Web page edit records
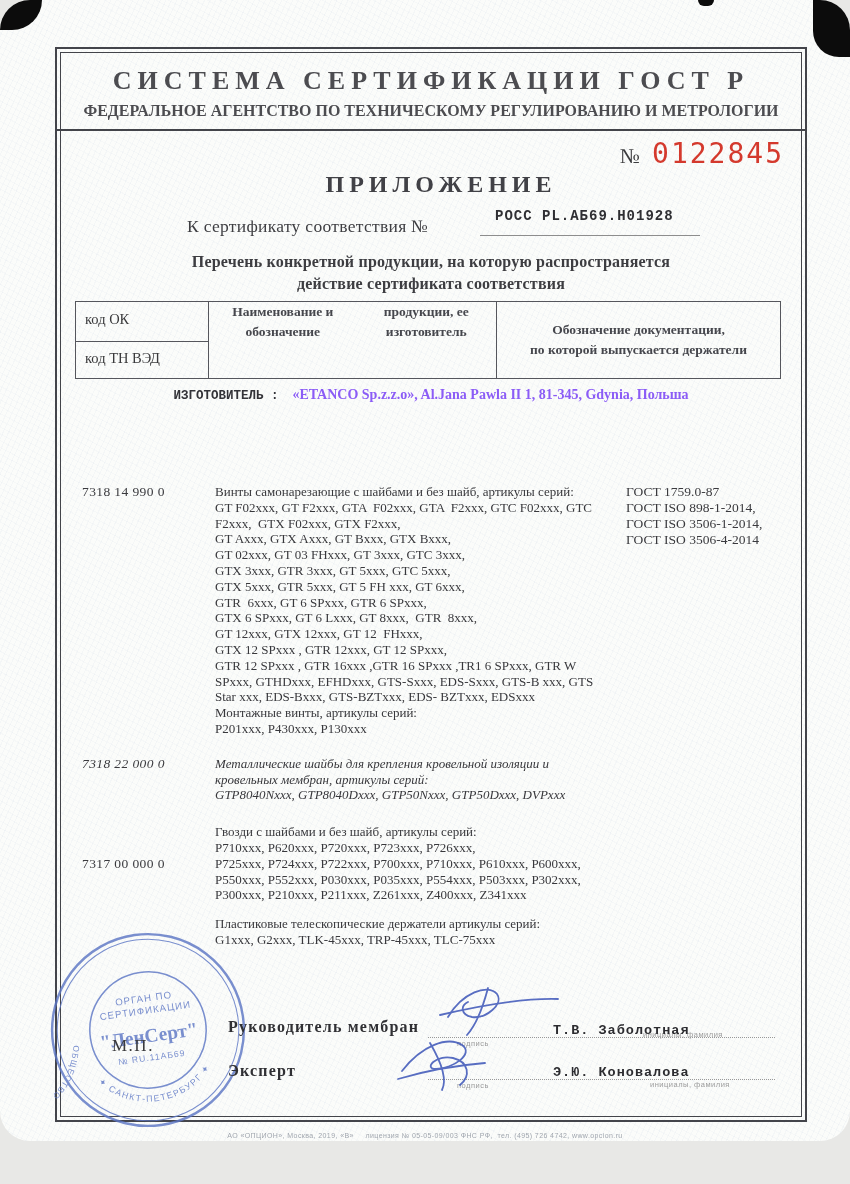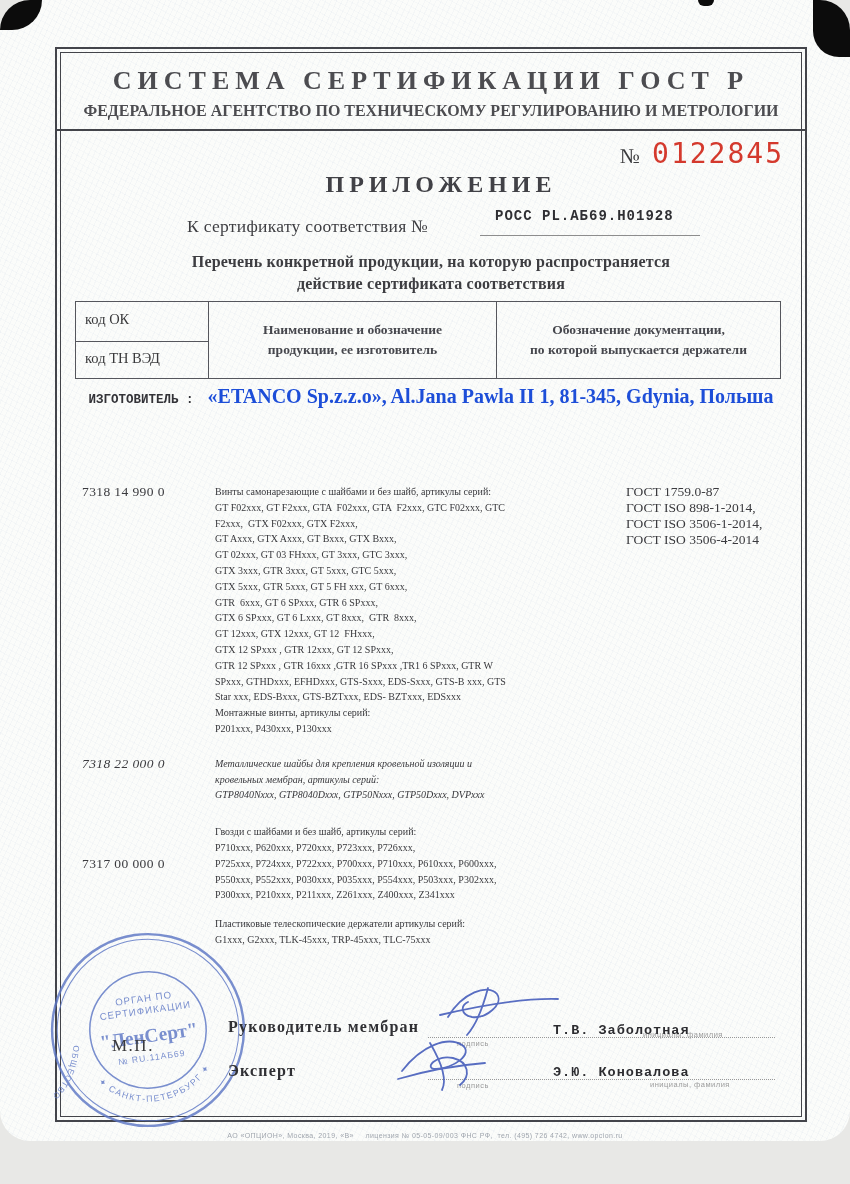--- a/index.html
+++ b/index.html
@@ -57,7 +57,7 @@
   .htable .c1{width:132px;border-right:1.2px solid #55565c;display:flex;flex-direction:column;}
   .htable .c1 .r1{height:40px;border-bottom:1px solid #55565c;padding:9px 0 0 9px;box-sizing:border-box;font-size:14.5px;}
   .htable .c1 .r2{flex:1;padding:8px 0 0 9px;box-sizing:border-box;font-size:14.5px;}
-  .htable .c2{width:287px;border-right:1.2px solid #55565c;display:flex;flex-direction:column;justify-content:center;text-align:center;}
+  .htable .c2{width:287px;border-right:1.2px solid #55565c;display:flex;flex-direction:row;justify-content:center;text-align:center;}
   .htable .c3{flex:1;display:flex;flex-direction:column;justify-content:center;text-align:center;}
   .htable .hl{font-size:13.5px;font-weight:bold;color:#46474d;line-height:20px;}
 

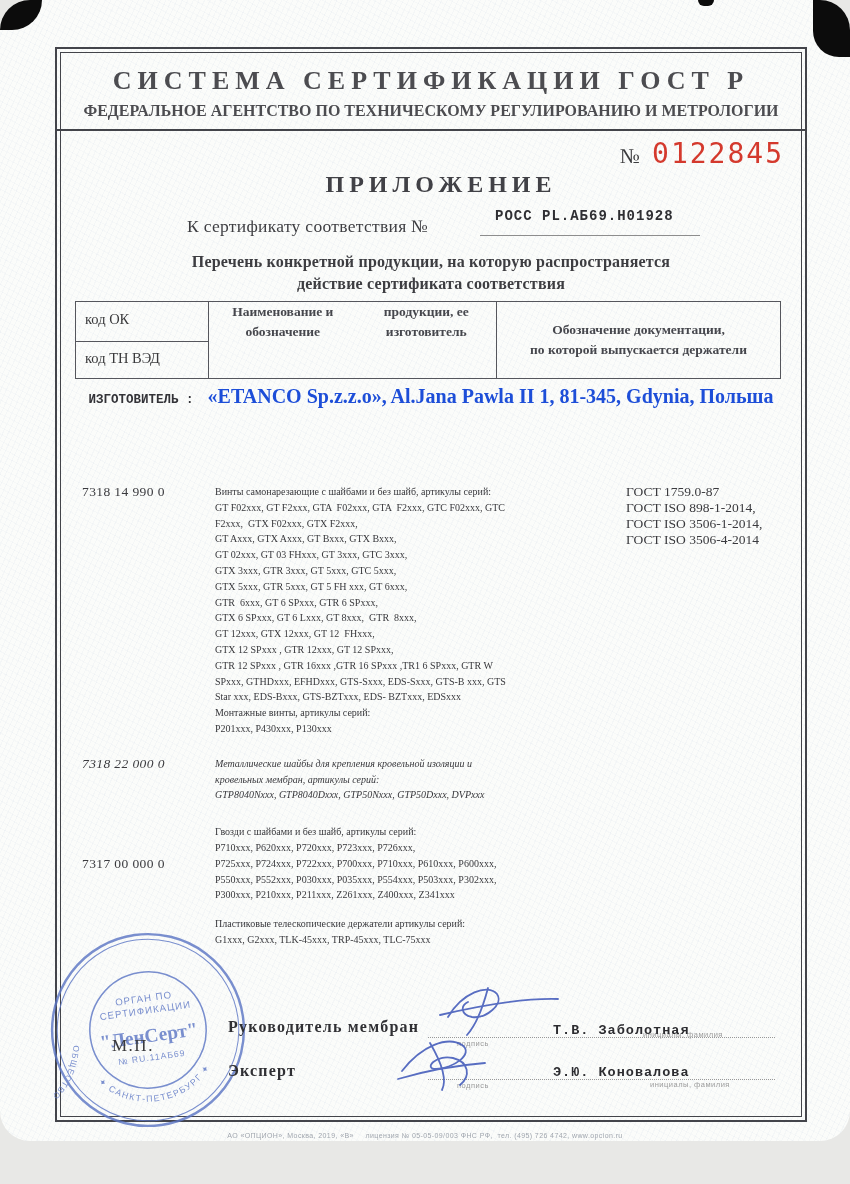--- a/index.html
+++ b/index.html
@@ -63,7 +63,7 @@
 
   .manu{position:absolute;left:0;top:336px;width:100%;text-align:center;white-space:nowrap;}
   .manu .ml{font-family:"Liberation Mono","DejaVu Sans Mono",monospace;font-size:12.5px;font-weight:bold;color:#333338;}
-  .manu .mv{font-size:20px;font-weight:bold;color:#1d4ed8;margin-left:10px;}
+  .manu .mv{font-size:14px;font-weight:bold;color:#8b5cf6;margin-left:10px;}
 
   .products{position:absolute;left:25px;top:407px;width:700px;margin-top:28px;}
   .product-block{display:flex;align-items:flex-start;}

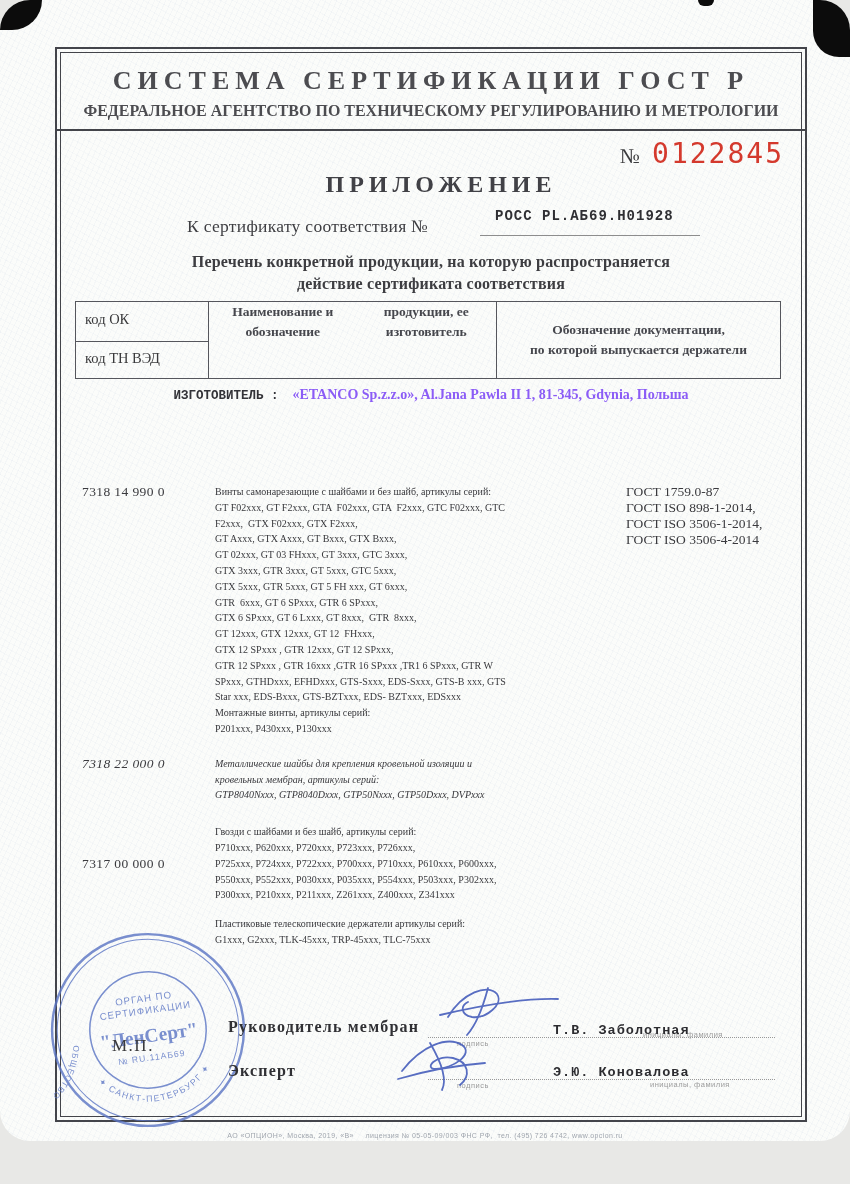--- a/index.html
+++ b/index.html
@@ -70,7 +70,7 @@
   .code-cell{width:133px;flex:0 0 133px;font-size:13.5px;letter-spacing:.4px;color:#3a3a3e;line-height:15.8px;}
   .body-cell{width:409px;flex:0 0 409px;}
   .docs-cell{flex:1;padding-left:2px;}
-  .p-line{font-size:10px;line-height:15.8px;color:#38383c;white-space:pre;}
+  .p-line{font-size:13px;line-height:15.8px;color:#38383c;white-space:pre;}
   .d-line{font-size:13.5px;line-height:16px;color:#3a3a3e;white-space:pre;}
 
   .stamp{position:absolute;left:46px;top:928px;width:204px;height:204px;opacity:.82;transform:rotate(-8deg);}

### Task details
All of the lines above that carry the string "direction" need to be found and copied.

### Reply to the task
   .htable .c1{width:132px;border-right:1.2px solid #55565c;display:flex;flex-direction:column;}
-  .htable .c2{width:287px;border-right:1.2px solid #55565c;display:flex;flex-direction:column;justify-content:center;text-align:center;}
+  .htable .c2{width:287px;border-right:1.2px solid #55565c;display:flex;flex-direction:row;justify-content:center;text-align:center;}
   .htable .c3{flex:1;display:flex;flex-direction:column;justify-content:center;text-align:center;}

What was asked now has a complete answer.